[Data extracted from a collection]
------------

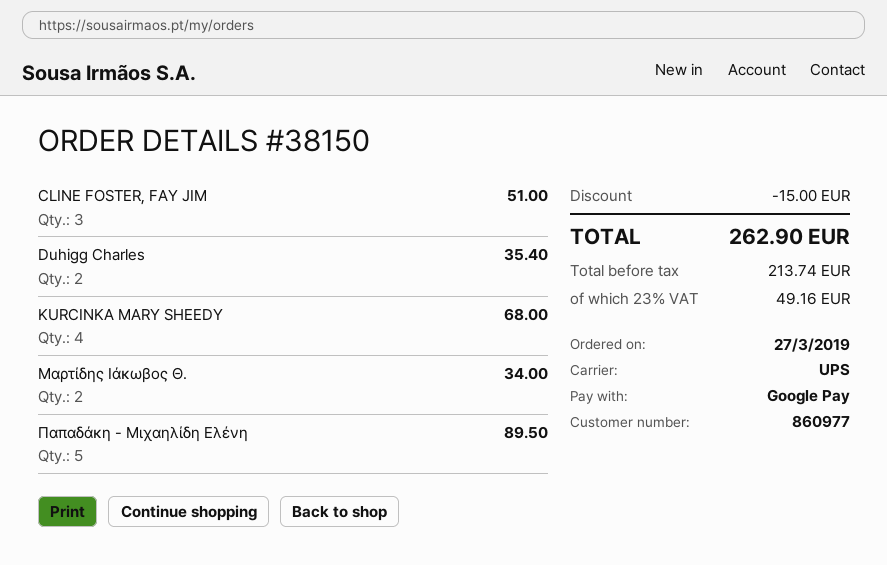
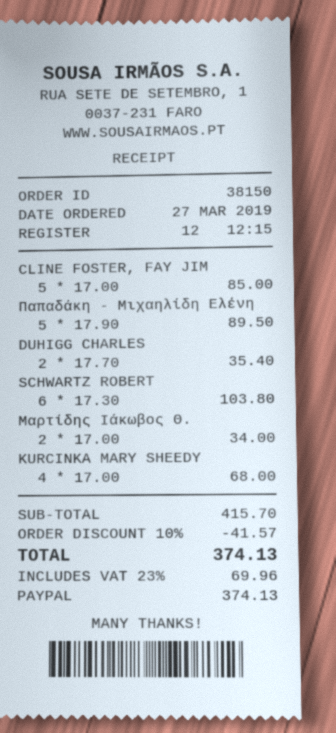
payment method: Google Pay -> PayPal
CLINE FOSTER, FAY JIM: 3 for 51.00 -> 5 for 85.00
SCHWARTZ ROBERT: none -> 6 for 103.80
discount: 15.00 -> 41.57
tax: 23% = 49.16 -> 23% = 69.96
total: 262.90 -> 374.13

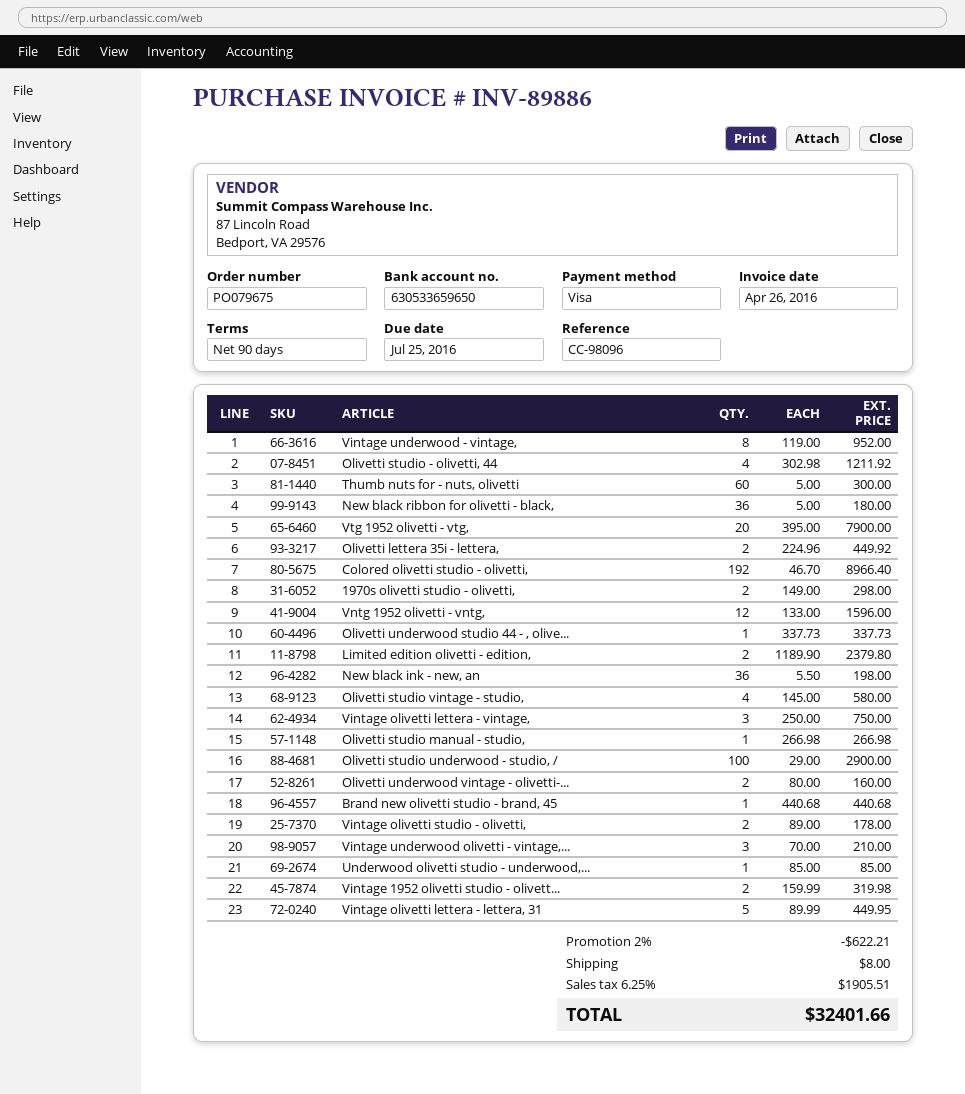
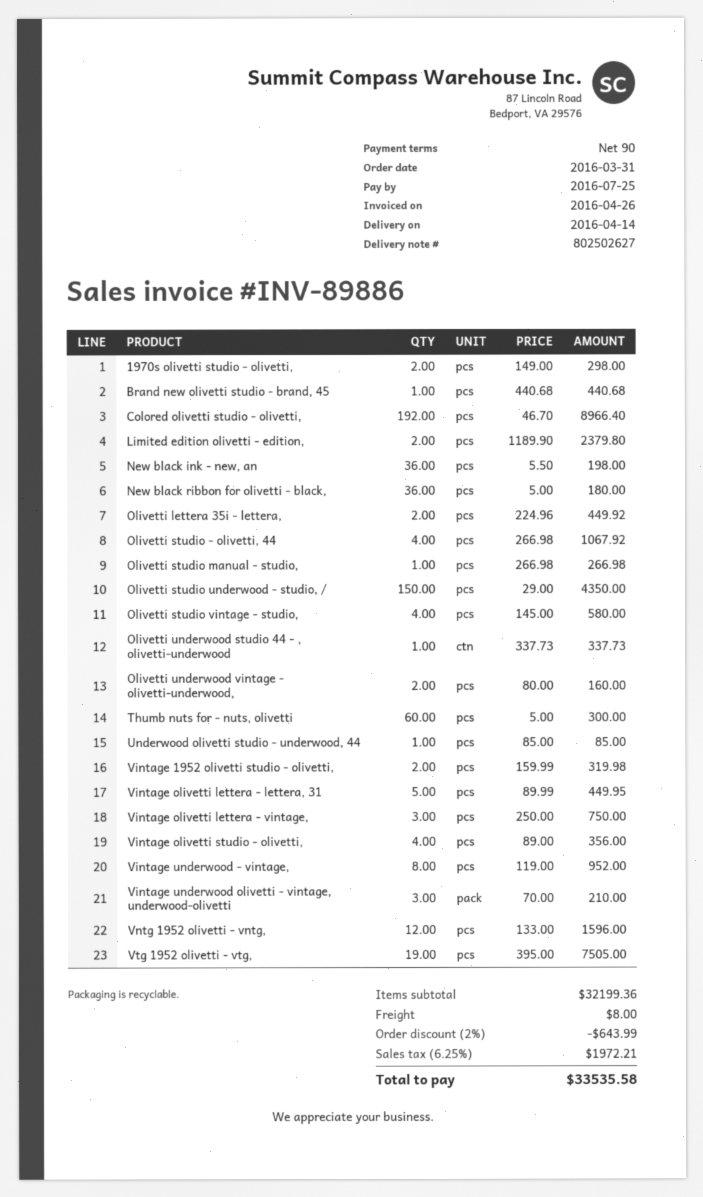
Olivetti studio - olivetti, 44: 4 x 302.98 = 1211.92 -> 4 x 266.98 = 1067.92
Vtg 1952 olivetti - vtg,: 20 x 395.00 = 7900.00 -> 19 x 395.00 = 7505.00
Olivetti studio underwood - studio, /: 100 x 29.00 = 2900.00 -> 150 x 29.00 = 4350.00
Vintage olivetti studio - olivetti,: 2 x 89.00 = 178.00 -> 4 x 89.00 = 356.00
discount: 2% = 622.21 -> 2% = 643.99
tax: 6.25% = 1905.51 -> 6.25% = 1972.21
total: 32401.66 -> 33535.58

------------

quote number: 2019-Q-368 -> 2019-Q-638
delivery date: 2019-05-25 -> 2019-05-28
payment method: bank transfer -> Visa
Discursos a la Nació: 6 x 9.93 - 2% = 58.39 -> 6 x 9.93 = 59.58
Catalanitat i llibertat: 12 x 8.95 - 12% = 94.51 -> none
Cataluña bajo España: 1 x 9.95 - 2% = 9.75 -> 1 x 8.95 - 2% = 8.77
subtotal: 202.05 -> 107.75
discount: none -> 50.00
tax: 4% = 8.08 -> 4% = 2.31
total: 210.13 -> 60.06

------------

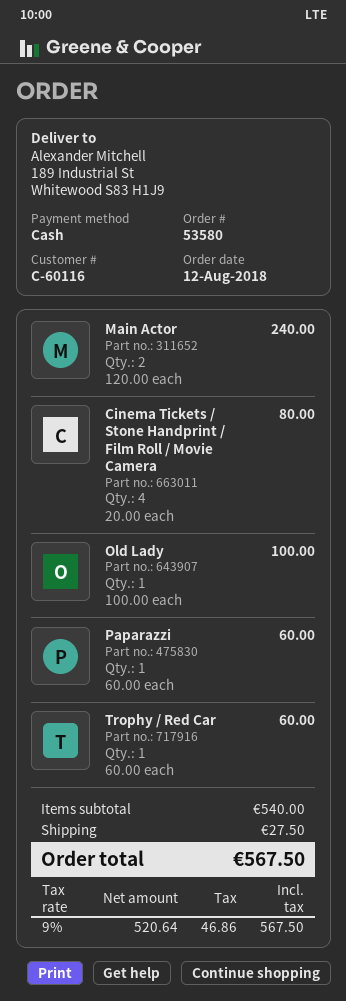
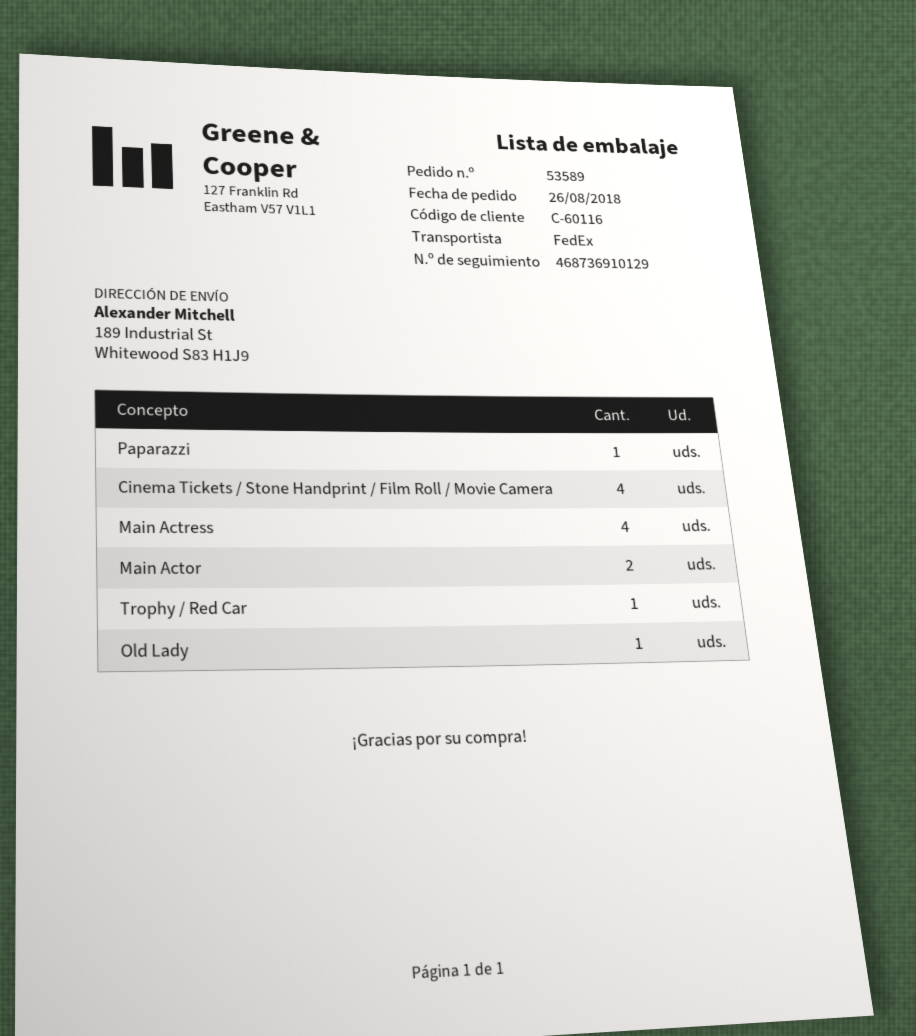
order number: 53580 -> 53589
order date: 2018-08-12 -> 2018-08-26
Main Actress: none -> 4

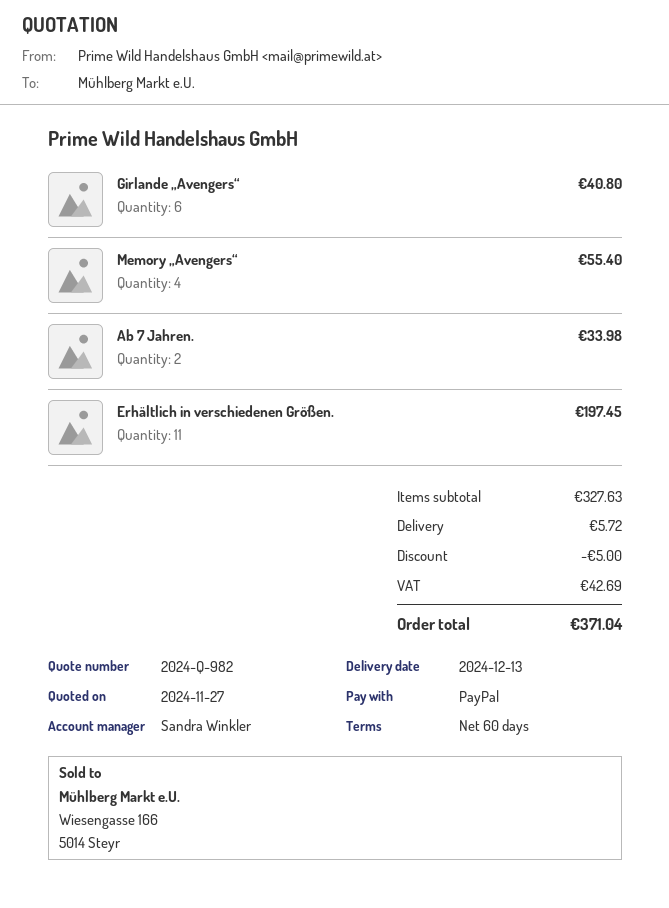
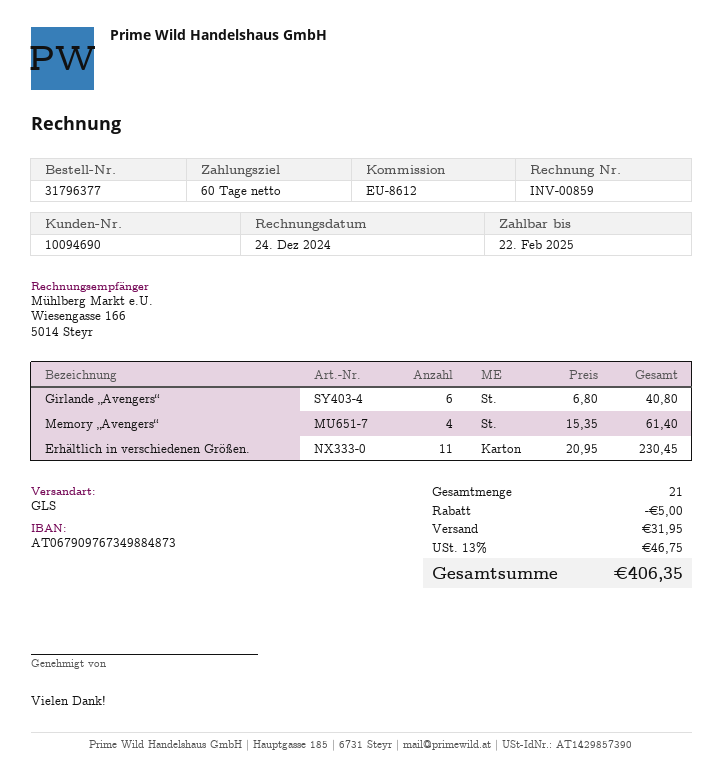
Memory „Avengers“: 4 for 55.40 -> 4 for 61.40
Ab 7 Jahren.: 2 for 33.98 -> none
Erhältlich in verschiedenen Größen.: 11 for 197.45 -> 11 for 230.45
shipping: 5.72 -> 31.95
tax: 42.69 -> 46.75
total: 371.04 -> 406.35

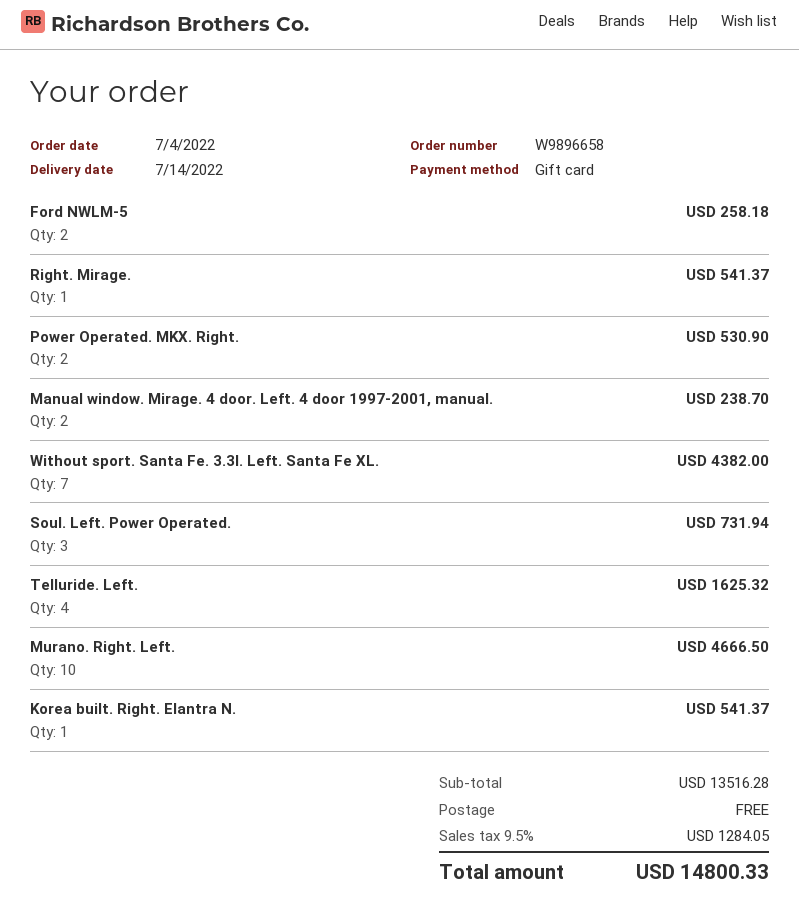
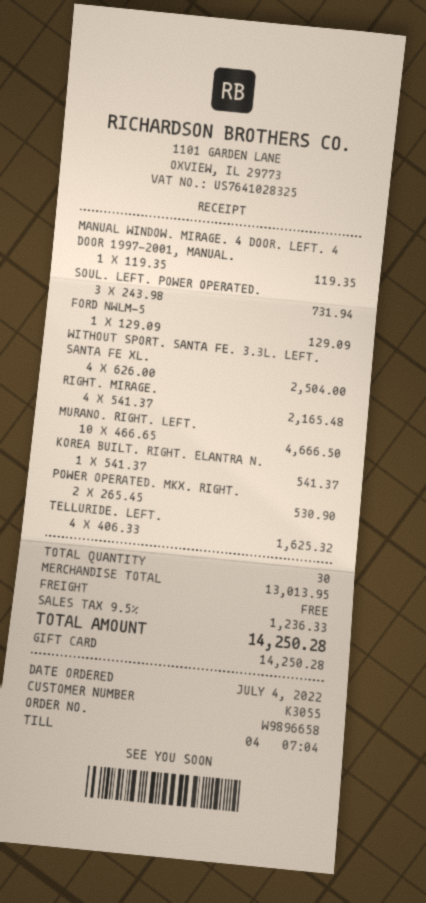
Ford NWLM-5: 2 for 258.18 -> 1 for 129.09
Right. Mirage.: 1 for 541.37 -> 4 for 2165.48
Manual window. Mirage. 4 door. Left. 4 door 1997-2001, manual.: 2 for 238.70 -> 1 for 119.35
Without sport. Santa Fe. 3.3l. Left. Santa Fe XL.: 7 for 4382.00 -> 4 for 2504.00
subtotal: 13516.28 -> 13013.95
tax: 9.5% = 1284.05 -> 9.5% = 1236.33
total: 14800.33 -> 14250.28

------------

**Task to carry out**
Your answer should be the lines above, word for word, from the line with "payment method: Google Pay -> PayPal" through the line with "total: 32401.66 -> 33535.58", minus the pictures.

**The answer**
payment method: Google Pay -> PayPal
CLINE FOSTER, FAY JIM: 3 for 51.00 -> 5 for 85.00
SCHWARTZ ROBERT: none -> 6 for 103.80
discount: 15.00 -> 41.57
tax: 23% = 49.16 -> 23% = 69.96
total: 262.90 -> 374.13

Olivetti studio - olivetti, 44: 4 x 302.98 = 1211.92 -> 4 x 266.98 = 1067.92
Vtg 1952 olivetti - vtg,: 20 x 395.00 = 7900.00 -> 19 x 395.00 = 7505.00
Olivetti studio underwood - studio, /: 100 x 29.00 = 2900.00 -> 150 x 29.00 = 4350.00
Vintage olivetti studio - olivetti,: 2 x 89.00 = 178.00 -> 4 x 89.00 = 356.00
discount: 2% = 622.21 -> 2% = 643.99
tax: 6.25% = 1905.51 -> 6.25% = 1972.21
total: 32401.66 -> 33535.58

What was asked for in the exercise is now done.